Director Sujoy Ghosh – a specialist in thrillers such as “Kahaani” (1 and 2), “Badla” and “Te3n” – gets his moorings and beginning right by offering snapshots of the house in dim lighting with four children and their pet dog, Buddy, wondering how to net the ghost which haunts Bardez.

The picture gets murkier and things begin to spin out of control when a family of four occupy the villa.

Peter Fernandez (Sameer Kochhar) has just got a job in Goa, and he and his wife, Jenny (Palomi Ghosh), decide to stay in the villa that was owned by her grandfather Madhav Mathews (Kanwaljit Singh), a novelist specializing in supernatural stories (the most famous being “The Ghost of Sultanpur”) — blissfully unaware that the property is haunted.

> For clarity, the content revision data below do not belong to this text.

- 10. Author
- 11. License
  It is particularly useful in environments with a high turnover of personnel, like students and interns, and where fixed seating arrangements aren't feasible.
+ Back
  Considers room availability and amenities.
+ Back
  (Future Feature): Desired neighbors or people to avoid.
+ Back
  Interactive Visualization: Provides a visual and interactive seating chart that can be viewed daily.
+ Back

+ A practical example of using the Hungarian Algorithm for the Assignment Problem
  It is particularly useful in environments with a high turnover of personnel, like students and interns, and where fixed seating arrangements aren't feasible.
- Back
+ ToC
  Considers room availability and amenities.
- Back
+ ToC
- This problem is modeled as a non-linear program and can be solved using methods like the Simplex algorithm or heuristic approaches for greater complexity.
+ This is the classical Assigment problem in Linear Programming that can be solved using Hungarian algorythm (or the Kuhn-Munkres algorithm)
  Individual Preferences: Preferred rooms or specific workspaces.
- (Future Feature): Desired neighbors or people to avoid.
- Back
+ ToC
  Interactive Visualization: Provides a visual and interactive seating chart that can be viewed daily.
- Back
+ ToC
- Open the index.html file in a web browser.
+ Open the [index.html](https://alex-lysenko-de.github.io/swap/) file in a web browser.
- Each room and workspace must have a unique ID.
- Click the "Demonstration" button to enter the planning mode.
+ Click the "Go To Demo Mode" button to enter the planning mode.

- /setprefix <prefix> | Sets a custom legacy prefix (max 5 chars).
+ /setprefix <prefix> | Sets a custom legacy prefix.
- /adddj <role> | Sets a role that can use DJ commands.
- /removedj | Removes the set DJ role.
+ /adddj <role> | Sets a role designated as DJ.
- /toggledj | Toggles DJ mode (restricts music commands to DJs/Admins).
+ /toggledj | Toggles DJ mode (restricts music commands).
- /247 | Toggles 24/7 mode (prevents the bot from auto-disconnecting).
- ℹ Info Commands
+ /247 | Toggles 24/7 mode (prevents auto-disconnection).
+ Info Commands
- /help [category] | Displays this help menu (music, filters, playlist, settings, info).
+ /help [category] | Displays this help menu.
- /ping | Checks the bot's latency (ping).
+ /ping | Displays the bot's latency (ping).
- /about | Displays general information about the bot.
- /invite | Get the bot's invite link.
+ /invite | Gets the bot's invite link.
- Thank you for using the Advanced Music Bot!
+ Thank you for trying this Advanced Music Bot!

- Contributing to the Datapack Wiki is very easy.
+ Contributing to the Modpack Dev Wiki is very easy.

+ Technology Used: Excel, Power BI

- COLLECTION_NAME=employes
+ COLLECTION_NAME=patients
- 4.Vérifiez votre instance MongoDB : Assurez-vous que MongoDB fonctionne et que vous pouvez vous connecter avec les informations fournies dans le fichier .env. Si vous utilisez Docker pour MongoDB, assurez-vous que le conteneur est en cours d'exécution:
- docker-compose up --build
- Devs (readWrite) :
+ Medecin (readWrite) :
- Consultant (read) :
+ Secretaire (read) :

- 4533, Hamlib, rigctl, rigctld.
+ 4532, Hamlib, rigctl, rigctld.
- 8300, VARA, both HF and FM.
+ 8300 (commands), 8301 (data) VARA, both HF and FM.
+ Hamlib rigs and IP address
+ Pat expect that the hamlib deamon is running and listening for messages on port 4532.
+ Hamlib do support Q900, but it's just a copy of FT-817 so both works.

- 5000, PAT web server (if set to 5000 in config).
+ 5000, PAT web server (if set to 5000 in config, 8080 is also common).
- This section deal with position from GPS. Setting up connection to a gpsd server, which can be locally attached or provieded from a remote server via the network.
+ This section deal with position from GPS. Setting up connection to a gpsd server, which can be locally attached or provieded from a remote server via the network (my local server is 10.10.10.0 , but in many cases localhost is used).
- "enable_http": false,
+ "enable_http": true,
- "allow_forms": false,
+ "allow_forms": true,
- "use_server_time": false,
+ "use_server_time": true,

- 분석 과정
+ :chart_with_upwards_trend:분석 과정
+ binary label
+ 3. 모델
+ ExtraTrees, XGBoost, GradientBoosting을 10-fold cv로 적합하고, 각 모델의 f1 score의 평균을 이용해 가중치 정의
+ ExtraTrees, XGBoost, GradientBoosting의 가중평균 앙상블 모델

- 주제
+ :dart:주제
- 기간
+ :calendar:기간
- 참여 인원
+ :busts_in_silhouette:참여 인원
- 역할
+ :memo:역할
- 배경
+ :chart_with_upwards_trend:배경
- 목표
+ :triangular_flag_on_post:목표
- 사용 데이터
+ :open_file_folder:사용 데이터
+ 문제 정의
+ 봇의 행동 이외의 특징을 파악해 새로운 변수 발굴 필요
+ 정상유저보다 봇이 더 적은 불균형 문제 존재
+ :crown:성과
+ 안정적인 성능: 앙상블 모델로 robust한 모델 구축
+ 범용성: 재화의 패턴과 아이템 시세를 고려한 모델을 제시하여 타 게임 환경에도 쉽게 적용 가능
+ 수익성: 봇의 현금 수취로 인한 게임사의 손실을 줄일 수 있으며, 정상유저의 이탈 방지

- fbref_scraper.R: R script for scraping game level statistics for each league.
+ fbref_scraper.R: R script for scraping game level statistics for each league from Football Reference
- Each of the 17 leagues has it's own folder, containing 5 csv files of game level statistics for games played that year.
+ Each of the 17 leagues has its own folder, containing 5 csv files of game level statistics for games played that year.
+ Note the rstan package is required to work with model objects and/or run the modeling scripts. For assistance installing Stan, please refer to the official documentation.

The prime protagonist in the web series is, believe it or not, a rickety old typewriter that Mathews used to churn out his frightening figments of imagination, which still stands in what was once his study.

But as the typewriter keys begin to clatter by themselves in the middle of the night, the plot starts to pan across generations and towns, turning the four children, Sameera Anand (Aarna Sharma), Bunty (Palash Kamble), Gablu (Mikhail Gandhi) and Nick (Aaryansh Malviya) into wannabe sleuths.

Sameera’s policeman father, Ravi (Purab Kohli), also steps into this bewildering scheme of things.

Although the core idea is engaging with the eeriness of the visuals getting pulse rates pounding, director Ghosh’s writing is often patchy and convoluted, and he appears unclear as to whether “Typewriter” is a saga for children or adults.

Average performances, with the exception of Palomi Ghosh, who does a splendid job as a woman dangling between a scary past and a happy present, do not help a thriller that could have been much better.